Data items:

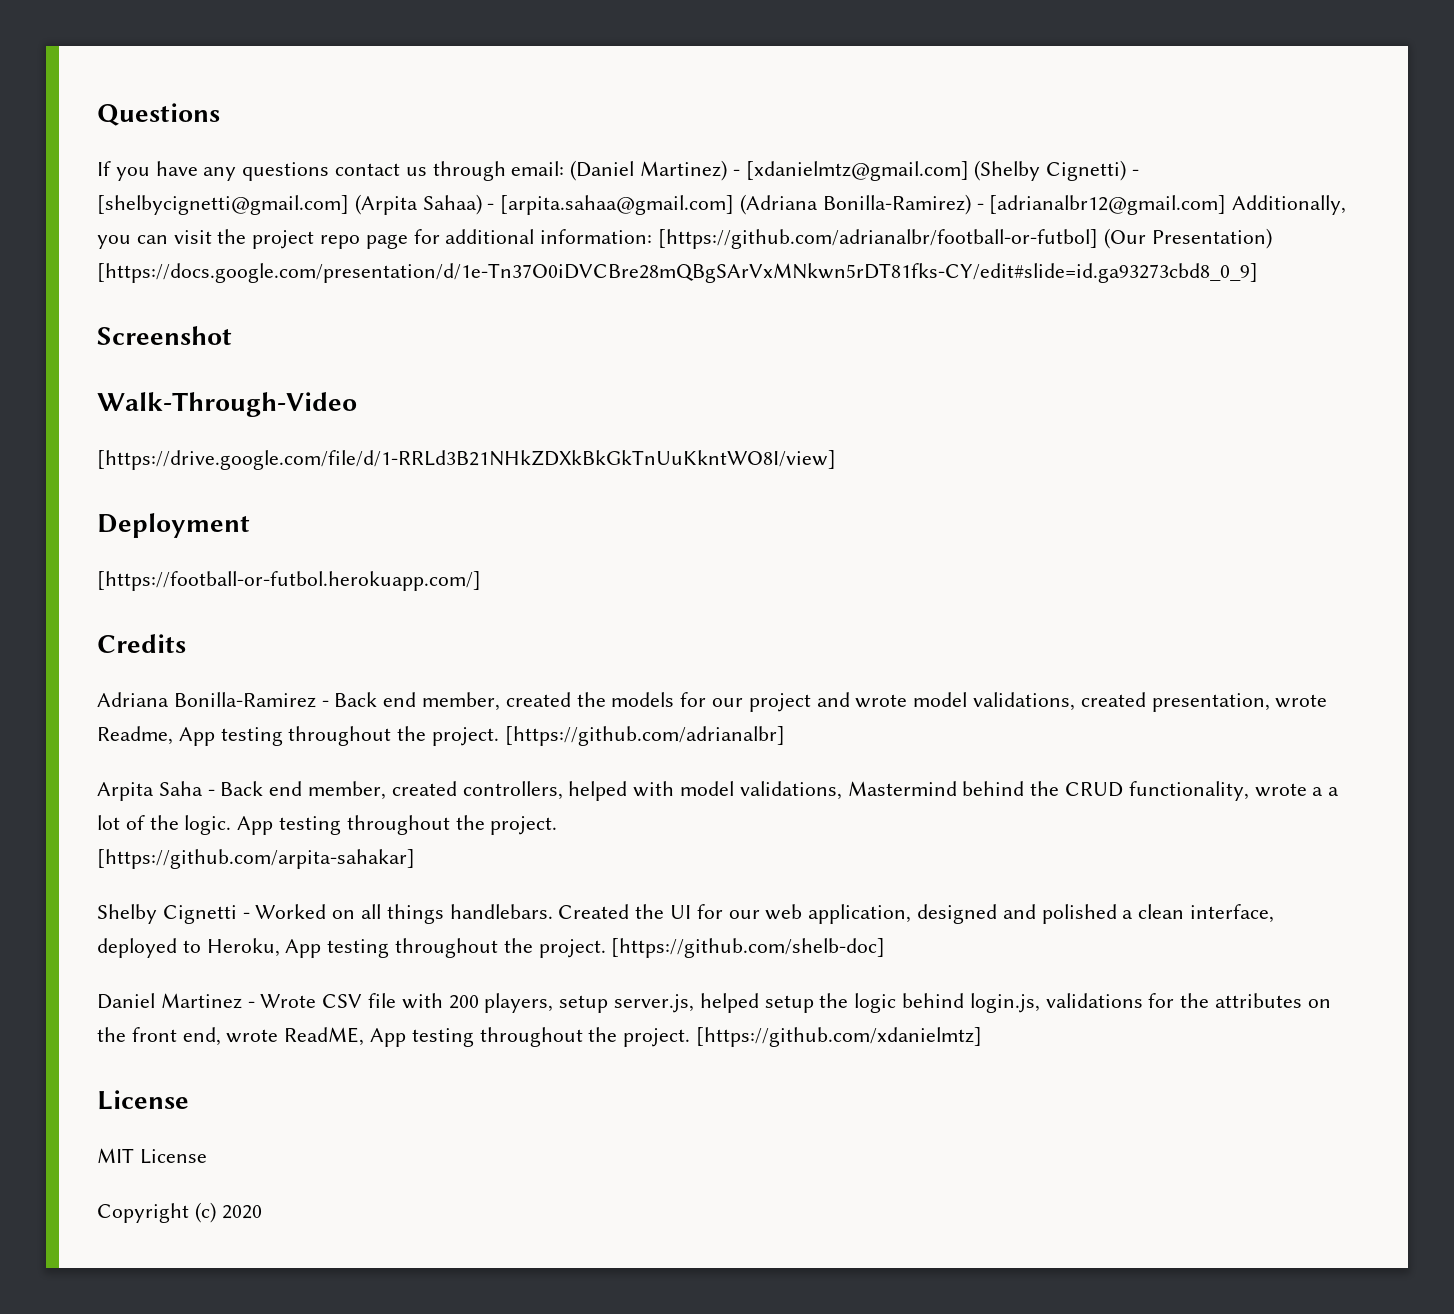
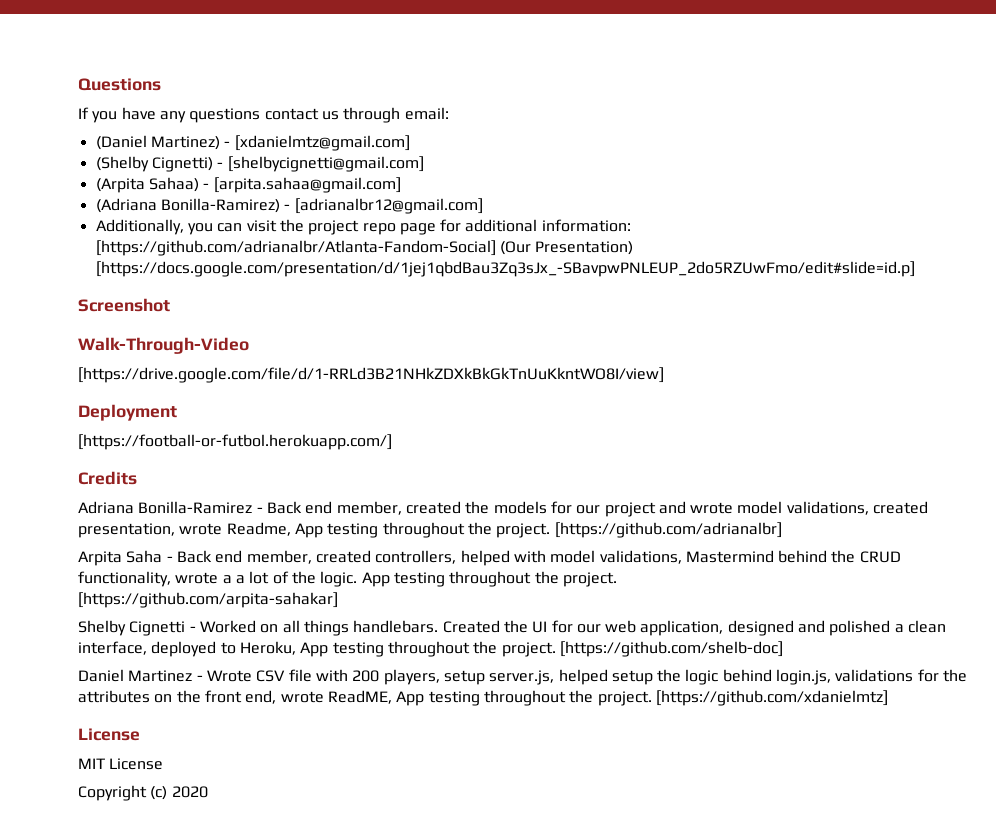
(565, 168) none -> (449, 113) //
(969, 171) none -> (410, 143) //
(349, 205) none -> (424, 164) //
(735, 205) none -> (401, 185) //
(1227, 205) none -> (483, 206) //
[658,229,1099,249] [https://github.com/adrianalbr/football-or-futbol] -> [95,240,496,256] [https://github.com/adrianalbr/Atlanta-Fandom-Social]
[97,263,1258,283] [https://docs.google.com/presentation/d/1e-Tn37O0iDVCBre28mQBgSArVxMNkwn5rDT81fks-CY/edit#slide=id.ga93273cbd8_0_9] -> [95,261,915,277] [https://docs.google.com/presentation/d/1jej1qbdBau3Zq3sJx_-SBavpwPNLEUP_2do5RZUwFmo/edit#slide=id.p]

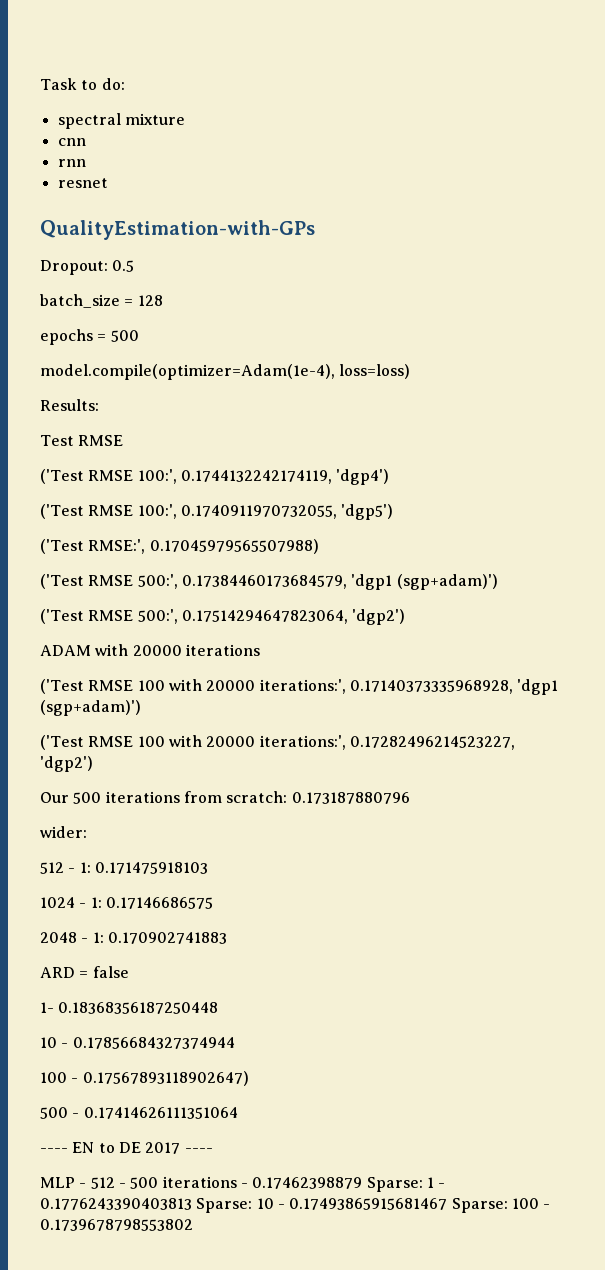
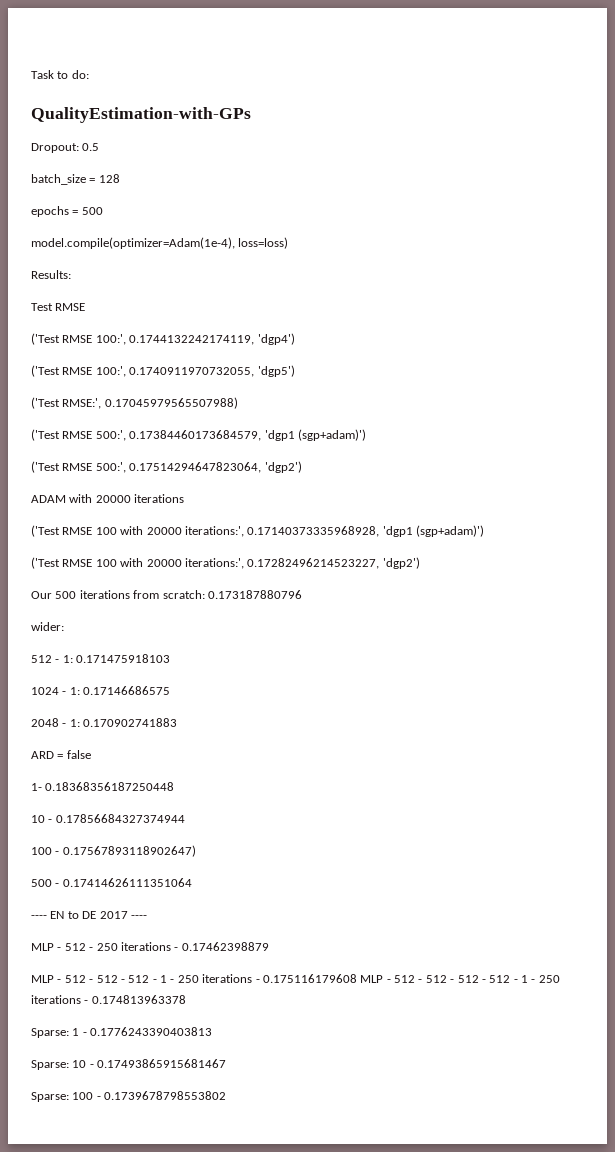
[57,113,185,129] [57,138,86,146] [57,159,86,167] [57,178,108,188] // spectral mixture // cnn // rnn // resnet -> (89, 74) none
[130,1177,159,1189] 500 -> [96,943,118,951] 250
(363, 1183) none -> [31,974,560,983] [31,995,186,1004] // MLP - 512 - 512 - 512 - 1 - 250 iterations - 0.175116179608 MLP - 512 - 512 - 512 - 512 - 1 - 250 iterations - 0.174813963378 //
(192, 1204) none -> (213, 1031) //
(448, 1204) none -> (227, 1063) //

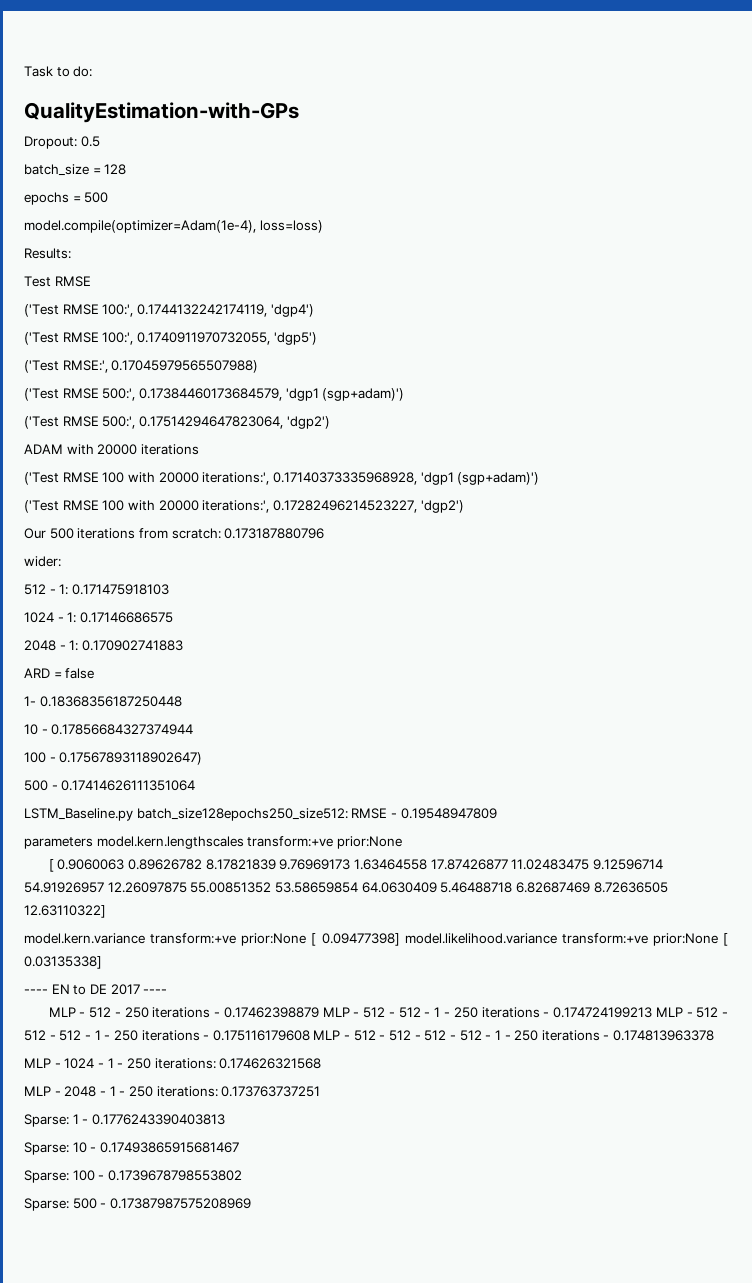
(192, 882) none -> [24,808,497,821] [24,836,402,849] [48,859,663,872] [24,882,668,893] [24,905,106,918] [24,933,728,946] [24,956,102,969] // LSTM_Baseline.py batch_size128epochs250_size512: RMSE - 0.19548947809 // parameters model.kern.lengthscales transform:+ve prior:None // [ 0.9060063 0.89626782 8.17821839 9.76969173 1.63464558 17.87426877 11.02483475 9.12596714 54.91926957 12.26097875 55.00851352 53.58659854 64.0630409 5.46488718 6.82687469 8.72636505 12.63110322] // model.kern.variance transform:+ve prior:None [ 0.09477398] model.likelihood.variance transform:+ve prior:None [ 0.03135338]
(269, 946) // -> [322,1007,652,1018] MLP - 512 - 512 - 1 - 250 iterations - 0.174724199213
(186, 999) none -> [24,1058,322,1069] [24,1086,321,1097] // MLP - 1024 - 1 - 250 iterations: 0.174626321568 // MLP - 2048 - 1 - 250 iterations: 0.173763737251
(227, 1095) none -> [24,1198,251,1211] // Sparse: 500 - 0.17387987575208969

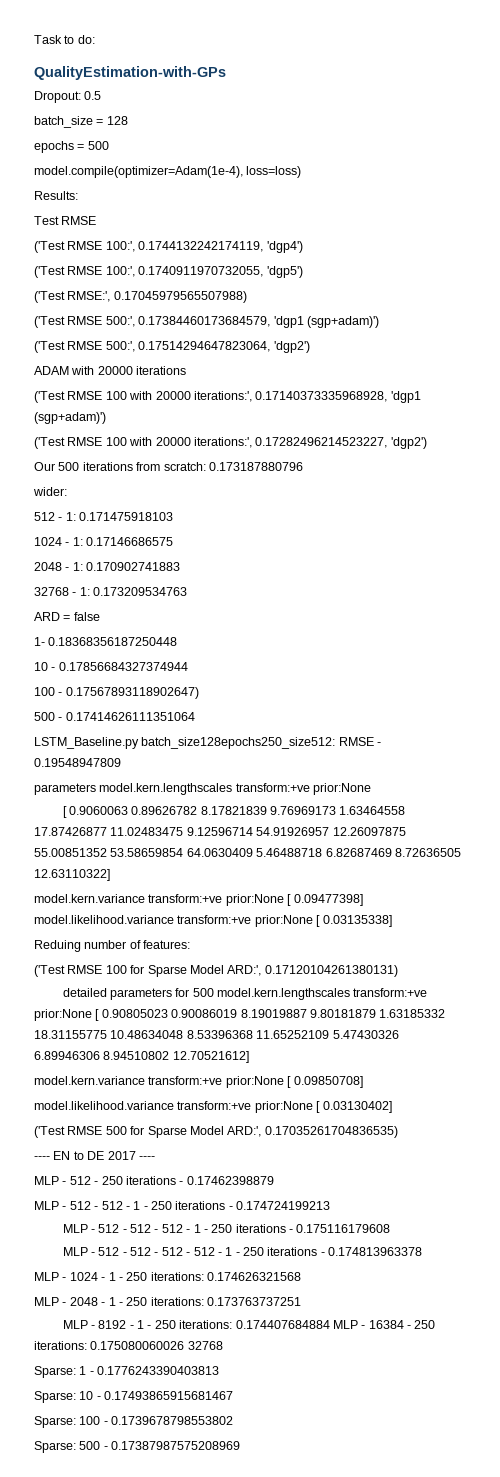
(183, 645) none -> [34,587,188,596] // 32768 - 1: 0.173209534763
(102, 962) none -> [34,940,191,952] [34,965,398,977] [62,988,428,1000] [34,1009,446,1021] [34,1030,399,1039] [34,1051,249,1063] [34,1076,363,1088] [34,1101,392,1113] [34,1126,398,1138] // Reduing number of features: // ('Test RMSE 100 for Sparse Model ARD:', 0.17120104261380131) // detailed parameters for 500 model.kern.lengthscales transform:+ve prior:None [ 0.90805023 0.90086019 8.19019887 9.80181879 1.63185332 18.31155775 10.48634048 8.53396368 11.65252109 5.47430326 6.89946306 8.94510802 12.70521612] // model.kern.variance transform:+ve prior:None [ 0.09850708] // model.likelihood.variance transform:+ve prior:None [ 0.03130402] // ('Test RMSE 500 for Sparse Model ARD:', 0.17035261704836535)
(319, 1012) none -> (274, 1180) //
(652, 1012) none -> (331, 1205) //
(310, 1035) none -> (391, 1228) //
(321, 1091) none -> [62,1320,436,1329] [34,1341,223,1350] // MLP - 8192 - 1 - 250 iterations: 0.174407684884 MLP - 16384 - 250 iterations: 0.175080060026 32768

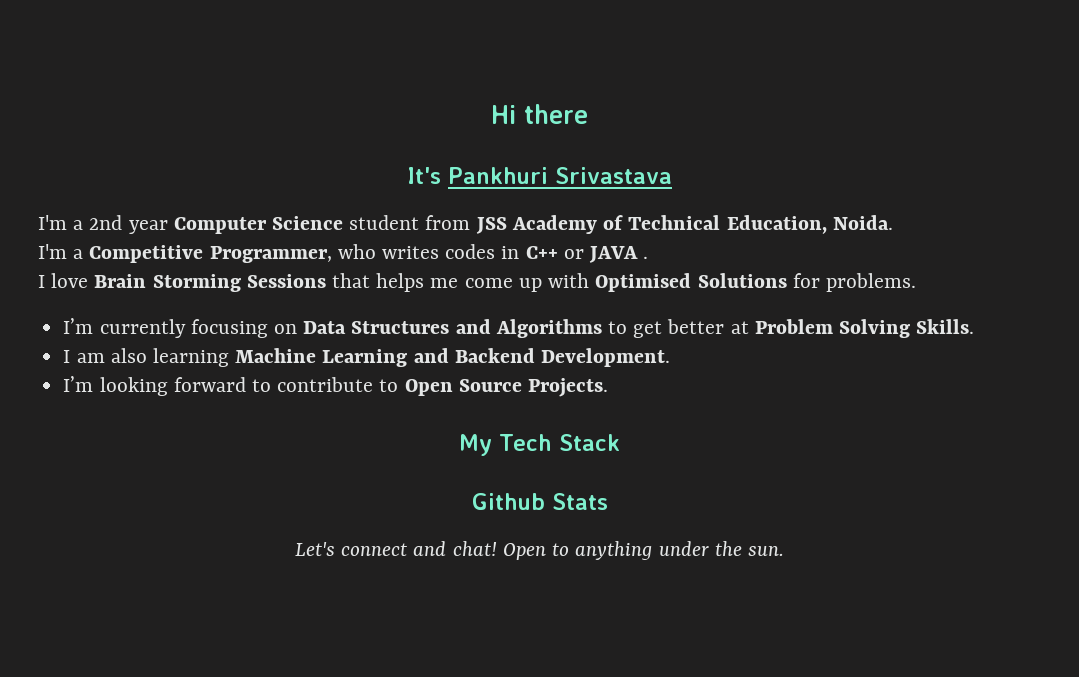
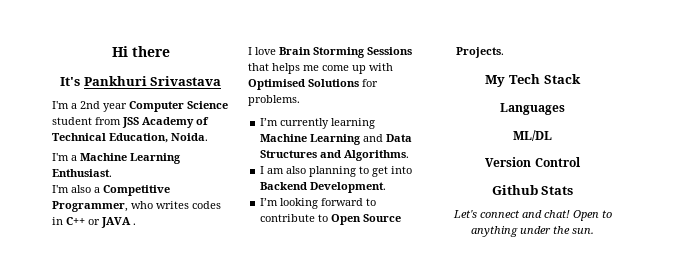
(84, 254) none -> [80,153,181,164] [52,169,112,177] [52,185,100,193] Machine Learning Enthusiast. // I'm also a
[190,319,975,338] focusing on Data Structures and Algorithms to get better at Problem Solving Skills. -> [331,118,376,129] [260,134,413,145] [260,150,410,161] learning Machine Learning and Data Structures and Algorithms.
[152,348,449,367] learning Machine Learning and -> [309,166,413,177] planning to get into
(621, 442) none -> [500,103,565,115] [513,130,552,141] [485,157,581,167] // Languages // ML/DL // Version Control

* WHAT YOU ARE ASKED TO DO:
Once the pictures are set aside, repeat the data above exactly.

* ANSWER TO THIS EXERCISE:
(565, 168) none -> (449, 113) //
(969, 171) none -> (410, 143) //
(349, 205) none -> (424, 164) //
(735, 205) none -> (401, 185) //
(1227, 205) none -> (483, 206) //
[658,229,1099,249] [https://github.com/adrianalbr/football-or-futbol] -> [95,240,496,256] [https://github.com/adrianalbr/Atlanta-Fandom-Social]
[97,263,1258,283] [https://docs.google.com/presentation/d/1e-Tn37O0iDVCBre28mQBgSArVxMNkwn5rDT81fks-CY/edit#slide=id.ga93273cbd8_0_9] -> [95,261,915,277] [https://docs.google.com/presentation/d/1jej1qbdBau3Zq3sJx_-SBavpwPNLEUP_2do5RZUwFmo/edit#slide=id.p]

[57,113,185,129] [57,138,86,146] [57,159,86,167] [57,178,108,188] // spectral mixture // cnn // rnn // resnet -> (89, 74) none
[130,1177,159,1189] 500 -> [96,943,118,951] 250
(363, 1183) none -> [31,974,560,983] [31,995,186,1004] // MLP - 512 - 512 - 512 - 1 - 250 iterations - 0.175116179608 MLP - 512 - 512 - 512 - 512 - 1 - 250 iterations - 0.174813963378 //
(192, 1204) none -> (213, 1031) //
(448, 1204) none -> (227, 1063) //

(192, 882) none -> [24,808,497,821] [24,836,402,849] [48,859,663,872] [24,882,668,893] [24,905,106,918] [24,933,728,946] [24,956,102,969] // LSTM_Baseline.py batch_size128epochs250_size512: RMSE - 0.19548947809 // parameters model.kern.lengthscales transform:+ve prior:None // [ 0.9060063 0.89626782 8.17821839 9.76969173 1.63464558 17.87426877 11.02483475 9.12596714 54.91926957 12.26097875 55.00851352 53.58659854 64.0630409 5.46488718 6.82687469 8.72636505 12.63110322] // model.kern.variance transform:+ve prior:None [ 0.09477398] model.likelihood.variance transform:+ve prior:None [ 0.03135338]
(269, 946) // -> [322,1007,652,1018] MLP - 512 - 512 - 1 - 250 iterations - 0.174724199213
(186, 999) none -> [24,1058,322,1069] [24,1086,321,1097] // MLP - 1024 - 1 - 250 iterations: 0.174626321568 // MLP - 2048 - 1 - 250 iterations: 0.173763737251
(227, 1095) none -> [24,1198,251,1211] // Sparse: 500 - 0.17387987575208969

(183, 645) none -> [34,587,188,596] // 32768 - 1: 0.173209534763
(102, 962) none -> [34,940,191,952] [34,965,398,977] [62,988,428,1000] [34,1009,446,1021] [34,1030,399,1039] [34,1051,249,1063] [34,1076,363,1088] [34,1101,392,1113] [34,1126,398,1138] // Reduing number of features: // ('Test RMSE 100 for Sparse Model ARD:', 0.17120104261380131) // detailed parameters for 500 model.kern.lengthscales transform:+ve prior:None [ 0.90805023 0.90086019 8.19019887 9.80181879 1.63185332 18.31155775 10.48634048 8.53396368 11.65252109 5.47430326 6.89946306 8.94510802 12.70521612] // model.kern.variance transform:+ve prior:None [ 0.09850708] // model.likelihood.variance transform:+ve prior:None [ 0.03130402] // ('Test RMSE 500 for Sparse Model ARD:', 0.17035261704836535)
(319, 1012) none -> (274, 1180) //
(652, 1012) none -> (331, 1205) //
(310, 1035) none -> (391, 1228) //
(321, 1091) none -> [62,1320,436,1329] [34,1341,223,1350] // MLP - 8192 - 1 - 250 iterations: 0.174407684884 MLP - 16384 - 250 iterations: 0.175080060026 32768

(84, 254) none -> [80,153,181,164] [52,169,112,177] [52,185,100,193] Machine Learning Enthusiast. // I'm also a
[190,319,975,338] focusing on Data Structures and Algorithms to get better at Problem Solving Skills. -> [331,118,376,129] [260,134,413,145] [260,150,410,161] learning Machine Learning and Data Structures and Algorithms.
[152,348,449,367] learning Machine Learning and -> [309,166,413,177] planning to get into
(621, 442) none -> [500,103,565,115] [513,130,552,141] [485,157,581,167] // Languages // ML/DL // Version Control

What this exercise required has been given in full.